Web interface edit records
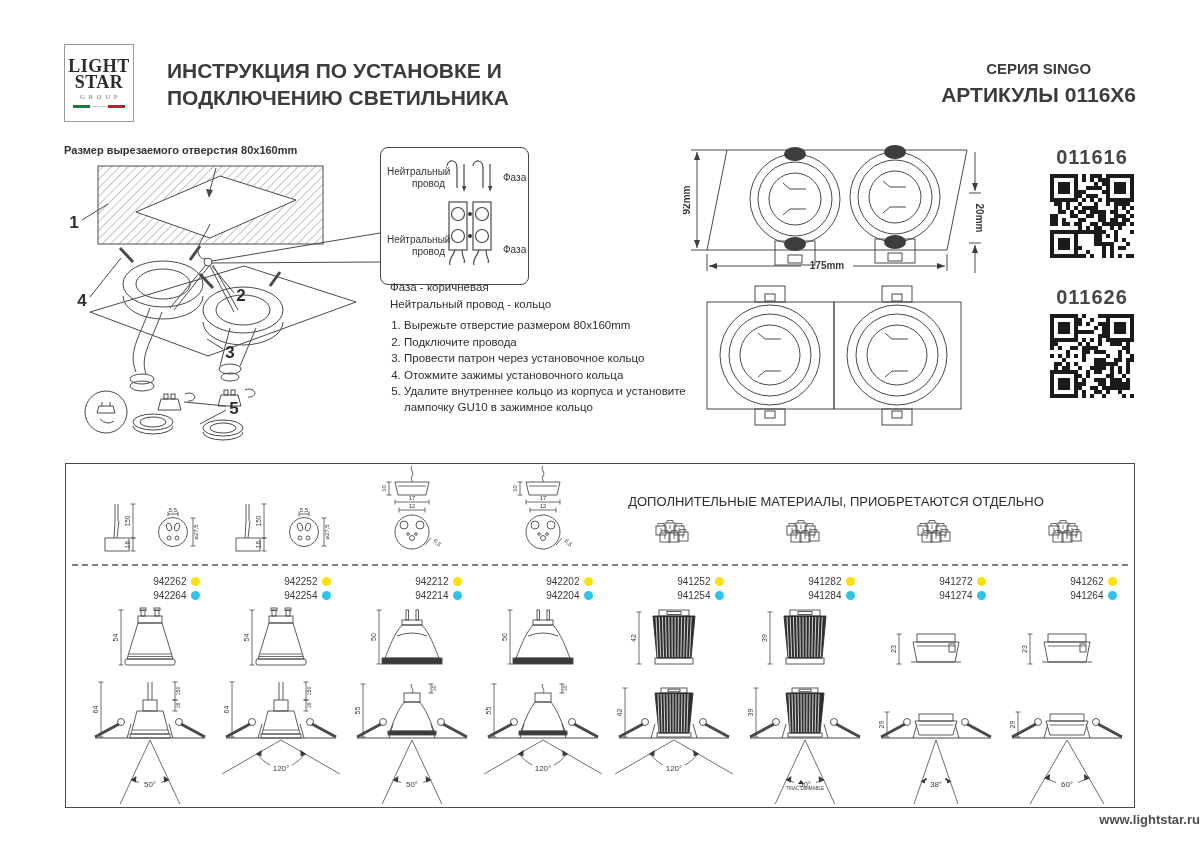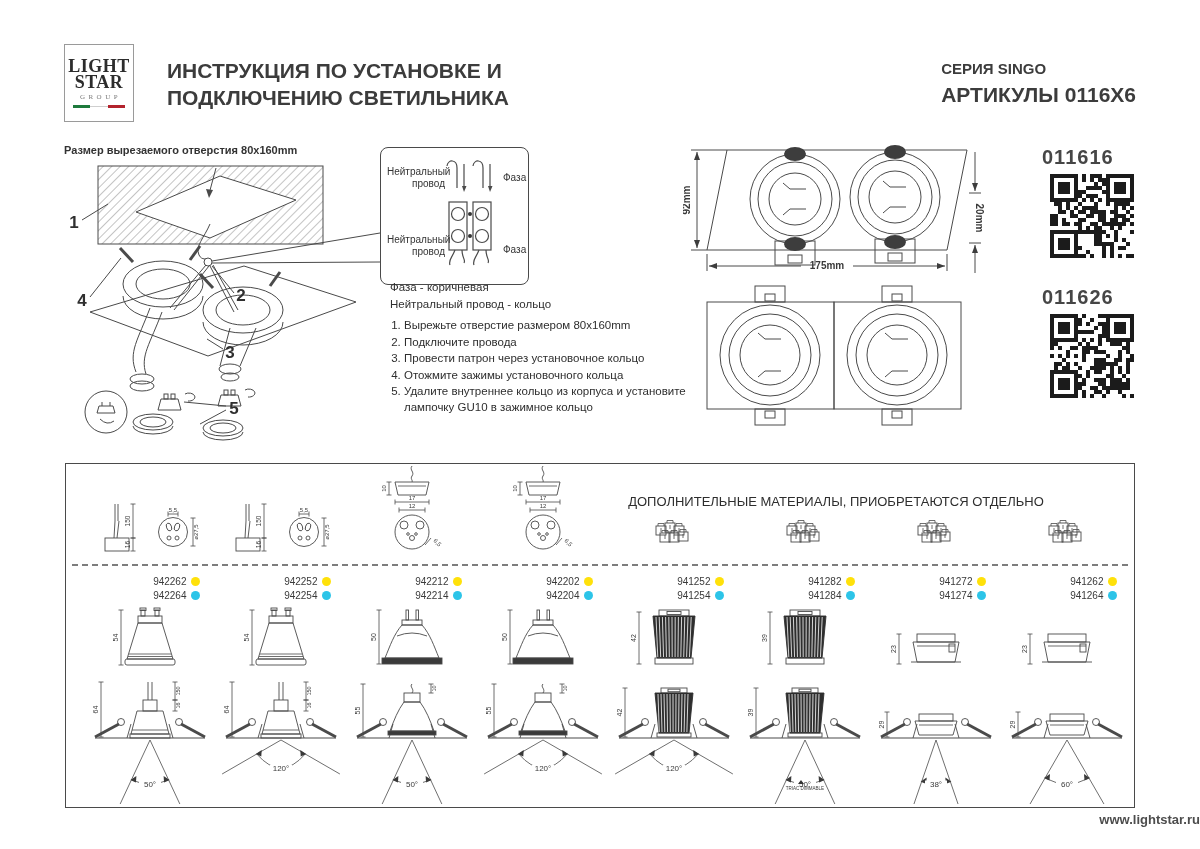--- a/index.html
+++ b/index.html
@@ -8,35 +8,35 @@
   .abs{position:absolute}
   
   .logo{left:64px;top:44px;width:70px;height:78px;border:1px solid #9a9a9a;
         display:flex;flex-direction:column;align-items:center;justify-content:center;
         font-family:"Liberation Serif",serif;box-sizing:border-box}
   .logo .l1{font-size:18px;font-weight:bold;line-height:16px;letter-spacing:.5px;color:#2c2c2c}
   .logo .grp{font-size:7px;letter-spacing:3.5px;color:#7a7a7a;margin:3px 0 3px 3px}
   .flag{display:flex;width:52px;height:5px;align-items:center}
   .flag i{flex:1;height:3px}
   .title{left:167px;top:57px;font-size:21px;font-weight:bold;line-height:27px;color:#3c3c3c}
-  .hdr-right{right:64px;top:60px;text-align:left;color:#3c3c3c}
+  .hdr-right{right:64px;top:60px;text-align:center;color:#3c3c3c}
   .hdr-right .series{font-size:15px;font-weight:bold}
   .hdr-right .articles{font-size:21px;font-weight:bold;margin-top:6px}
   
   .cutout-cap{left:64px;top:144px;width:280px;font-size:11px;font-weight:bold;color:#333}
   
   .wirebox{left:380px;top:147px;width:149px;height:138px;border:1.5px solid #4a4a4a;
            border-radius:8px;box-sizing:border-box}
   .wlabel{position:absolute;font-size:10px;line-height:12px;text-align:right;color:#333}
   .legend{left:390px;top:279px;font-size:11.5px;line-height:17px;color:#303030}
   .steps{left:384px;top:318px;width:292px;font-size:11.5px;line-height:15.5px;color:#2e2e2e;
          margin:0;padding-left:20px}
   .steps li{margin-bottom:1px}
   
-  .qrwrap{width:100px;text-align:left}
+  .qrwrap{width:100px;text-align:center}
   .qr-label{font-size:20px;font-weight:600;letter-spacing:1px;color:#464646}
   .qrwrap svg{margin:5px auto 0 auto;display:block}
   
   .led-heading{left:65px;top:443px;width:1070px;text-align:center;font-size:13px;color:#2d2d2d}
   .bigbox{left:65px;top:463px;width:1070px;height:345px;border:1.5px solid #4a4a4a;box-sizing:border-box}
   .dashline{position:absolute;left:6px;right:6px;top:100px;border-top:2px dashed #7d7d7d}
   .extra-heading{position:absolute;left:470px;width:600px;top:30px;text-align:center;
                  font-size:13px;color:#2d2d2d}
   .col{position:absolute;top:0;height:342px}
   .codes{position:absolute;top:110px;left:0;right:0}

BRIEF:
What is needed is every line of the records above that contains the word "display".

RESPONSE TO THIS EXERCISE:
         display:flex;flex-direction:column;align-items:center;justify-content:center;
   .flag{display:flex;width:52px;height:5px;align-items:center}
   .qrwrap svg{margin:5px auto 0 auto;display:block}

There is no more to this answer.